== DATA TO USE ==
----

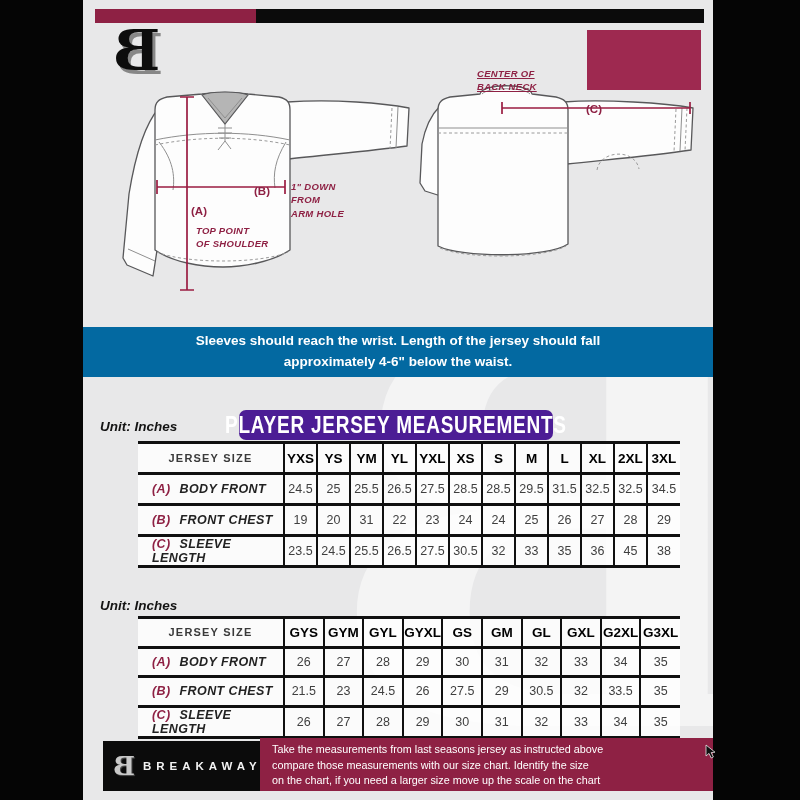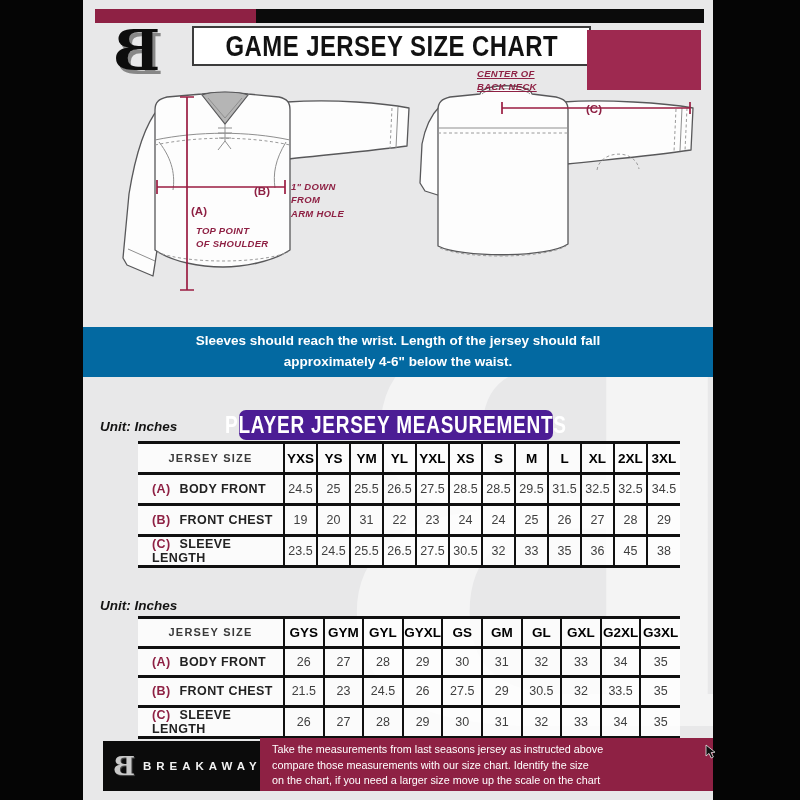--- a/index.html
+++ b/index.html
@@ -89,9 +89,6 @@
 
     <div class="brand-logo">B</div>
 
-    <div class="title-box">
-      <span>GAME JERSEY SIZE CHART</span>
-    </div>
     <div class="title-accent"></div>
 
     <svg class="diagram-svg" width="630" height="265" viewBox="0 0 630 265">

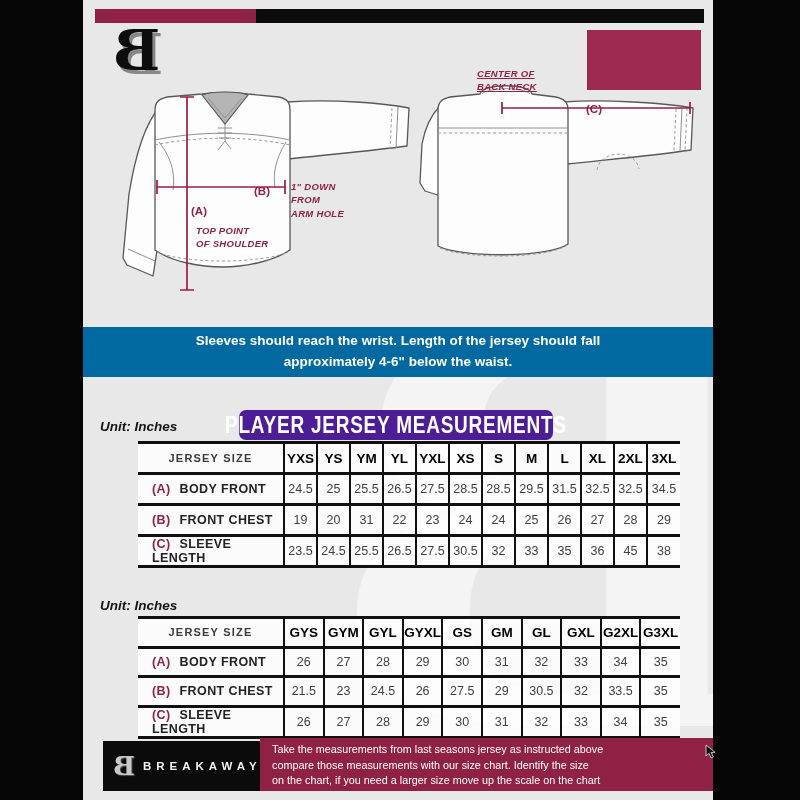--- a/index.html
+++ b/index.html
@@ -54,7 +54,7 @@
   #goalie-table th,#goalie-table td{height:26.5px;}
   .mtable .sizehdr{font-size:11px;letter-spacing:1.2px;font-weight:600;color:#3a3a3a;}
   .mtable .rowlabel{text-align:left;padding-left:14px;font-size:12.5px;letter-spacing:.4px;
-                    color:#222;font-weight:700;}
+                    color:#222;font-weight:700;font-style:italic;}
   .mtable .rowkey{color:#8e2144;font-weight:800;margin-right:9px;}
 
   .footer-black{position:absolute;left:20px;top:741px;width:157px;height:50px;background:#0b0b0b;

----

== HOW TO COMPLETE THIS TASK ==
Search the listing above for "font" and copy every line that has it.

== EXERCISE RESPONSE ==
   .mtable .sizehdr{font-size:11px;letter-spacing:1.2px;font-weight:600;color:#3a3a3a;}
   .mtable .rowlabel{text-align:left;padding-left:14px;font-size:12.5px;letter-spacing:.4px;
-                    color:#222;font-weight:700;}
+                    color:#222;font-weight:700;font-style:italic;}
   .mtable .rowkey{color:#8e2144;font-weight:800;margin-right:9px;}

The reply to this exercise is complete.